Hypoliths from permanently wet sites supported more eukaryote zOTUs than those from dry sites (negative binomial GLM: P < 0.05; Fig. 2) but did not differ between other levels of water availability. The number of eukaryote zOTUs was not significantly different between hypoliths from low- and high-salinity sites (low-salinity mean ± SD: 30 ± 16, high-salinity mean ± SD: 34 ± 28).
Community composition
Community composition for both bacteria and eukaryotes was highly variable between hypoliths, even for sites with similar soil salinity and water availability profiles.

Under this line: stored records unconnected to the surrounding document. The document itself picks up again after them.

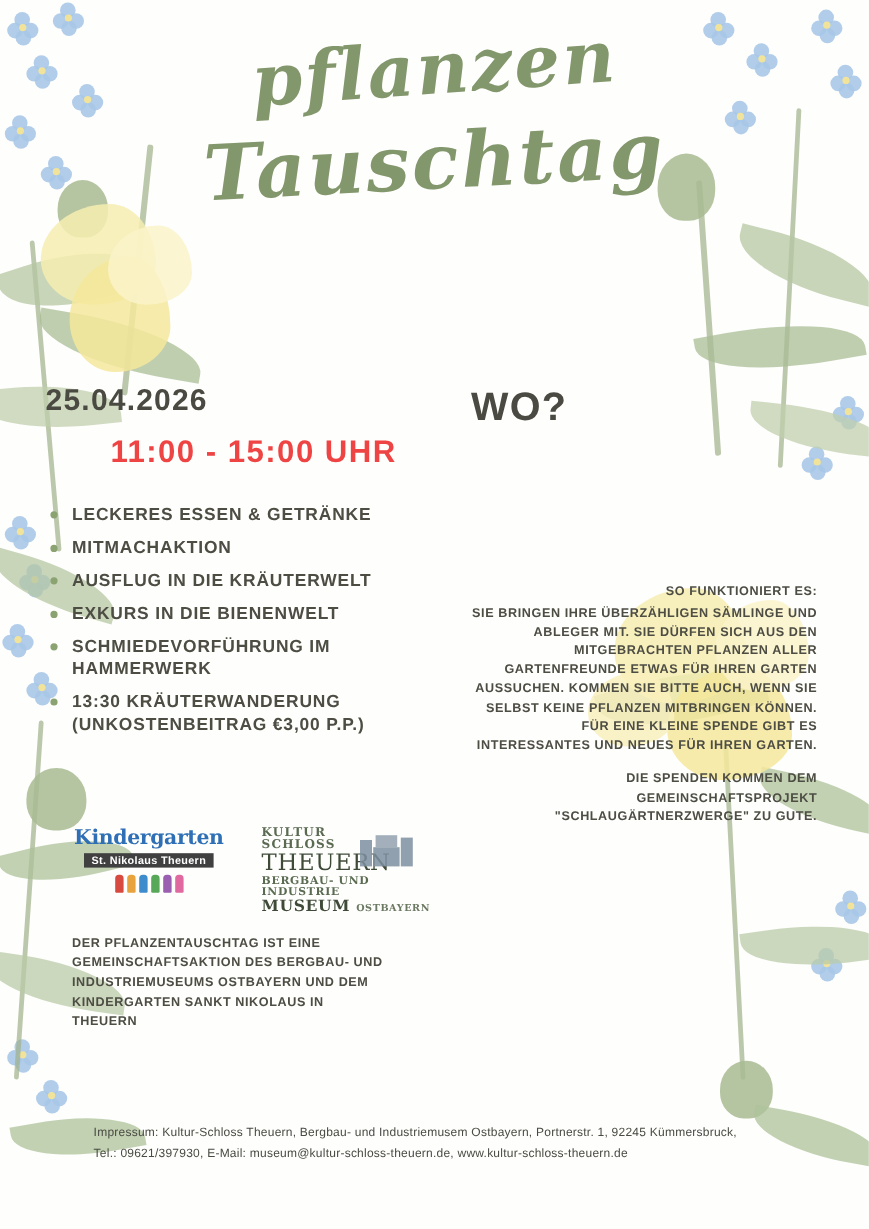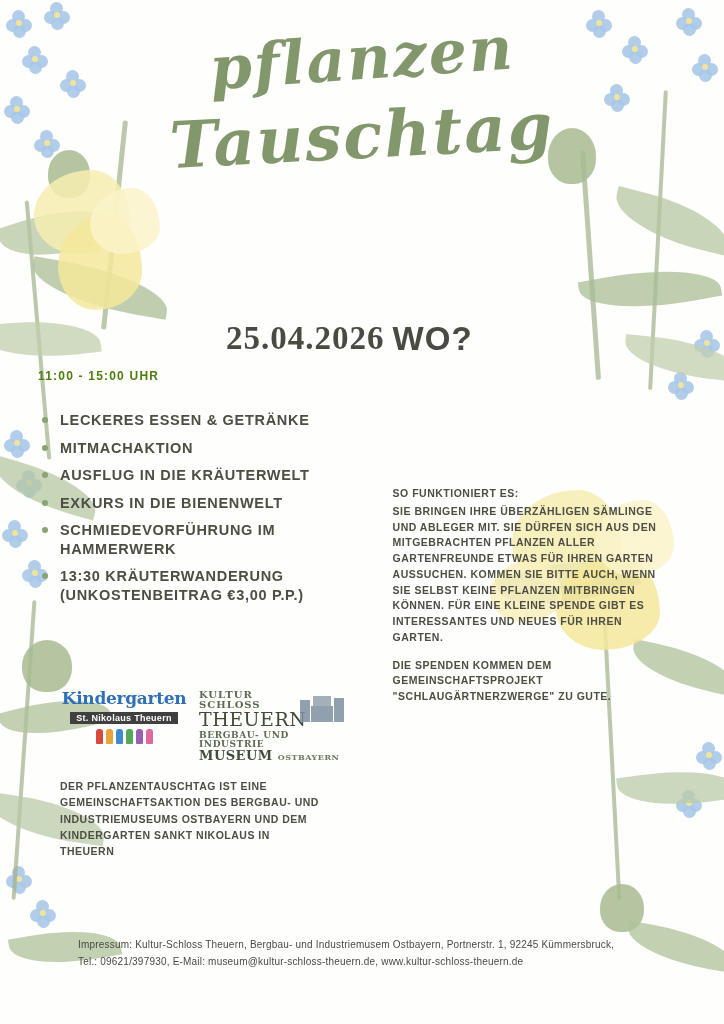"25.04.2026" .date { font-family: Liberation Serif, serif -> Liberation Sans, sans-serif; font-size: 33px -> 25px; text-align: right -> none }
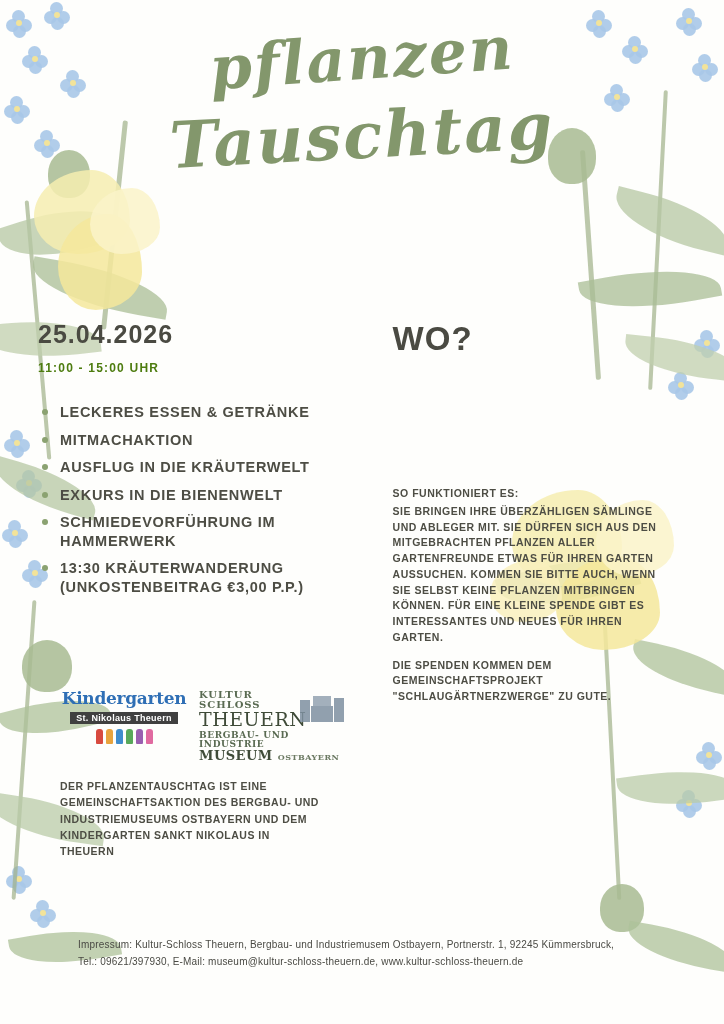"11:00 - 15:00 UHR" .time { color: #4d7c0f -> #ef4444; font-size: 12px -> 26px; text-align: none -> center }
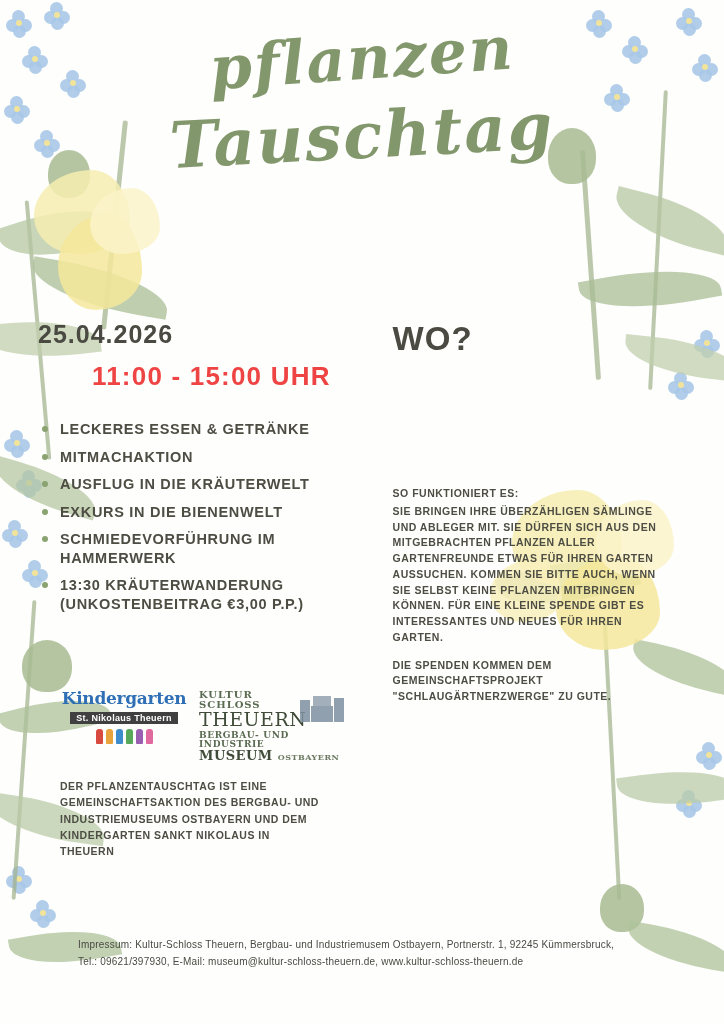"SO FUNKTIONIERT ES:" .howto p { margin: 0 17px 12px 0 -> 0 7px 12px 0; text-align: none -> right }
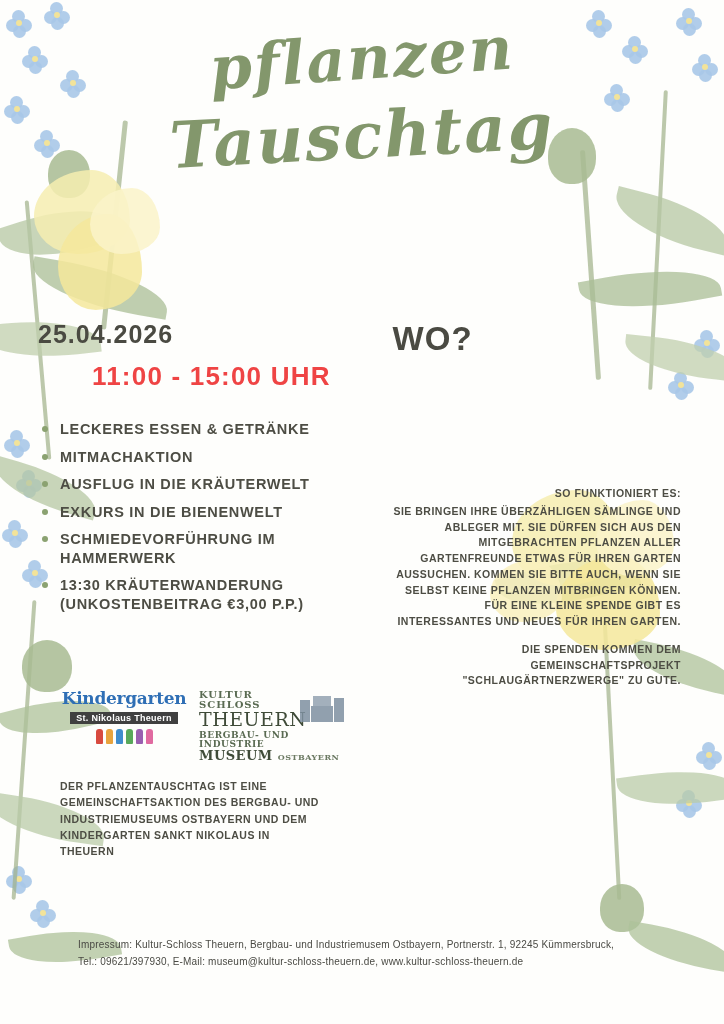"Kindergarten" .logos { gap: 11px -> 30px }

The phyla Cyanobacteria and Bacteroidetes comprised the majority of each bacterial community (mean ± SD: 91% ± 11%; Fig. 3a). However, the dominant taxa at the order level were distinct between high- and low-salinity sites; within the Cyanobacteria, many hypolithic communities within the high-salinity sites had high proportions of reads assigned to Phormidesmiales (25% ± 21%), whereas communities from low-salinity sites had high proportions of Nostocales (11% ± 15%) and Oxyphotobacteria (incertae sedis, 11% ± 17%). Within the Bacteroidetes, communities from both high- and low-salinity sites had relatively high proportions of Cytophagales (high: 25% ± 18%, low: 11% ± 13%), but the other dominant Bacteroidetes orders differed (high salinity: Flavobacteriales, 21% ± 21%, Chitinophagales, 7% ± 10%; low salinity: Flavobacteriales, 2.5% ± 6.0%, Chitinophagales, 32% ± 29%).
Eukaryotic communities showed similar variability within and between hypoliths from high- and low-salinity sites (Fig. 3b). At the class level, all communities had on average high proportions of Trebouxiophyceae (Chlorophyta, high salinity: 28% ± 37%, low salinity: 47% ± 43%). Many high-salinity sites also had high relative abundances of Ulvophyceae (20% ± 30%) that were near-absent from hypolithic communities at low-salinity sites (0.4% ± 1.0%). Diatoms comprised 30–94% of reads in three high-salinity samples but were not detected in samples from low-salinity sites. Unclassified eukaryotes represented > 60% of reads in six high-salinity communities. A phylogenetic tree of eukaryote zOTUs showed many of the abundant unclassified zOTUs were most closely related to ciliates (Fig. S2). Ciliates show substantive variation in the number of ribosomal DNA copies per cell (> 500 000 copies in some species; Gong et al. Reference Gong, Dong, Liu and Massana2013, Wang et al. Reference Wang, Zhang, Wang, Katz, Gao and Song2017), which could explain the high relative abundance of these unclassified zOTUs in some samples. Other eukaryote taxa with high relative abundance in at least some communities were cercozoans, chrysophytes (golden algae), ascomycota (fungi) as well as mosses (Embryophyta) and metazoan, including rotifers, tardigrades and unclassified arthropods that most probably represent mites (Acari).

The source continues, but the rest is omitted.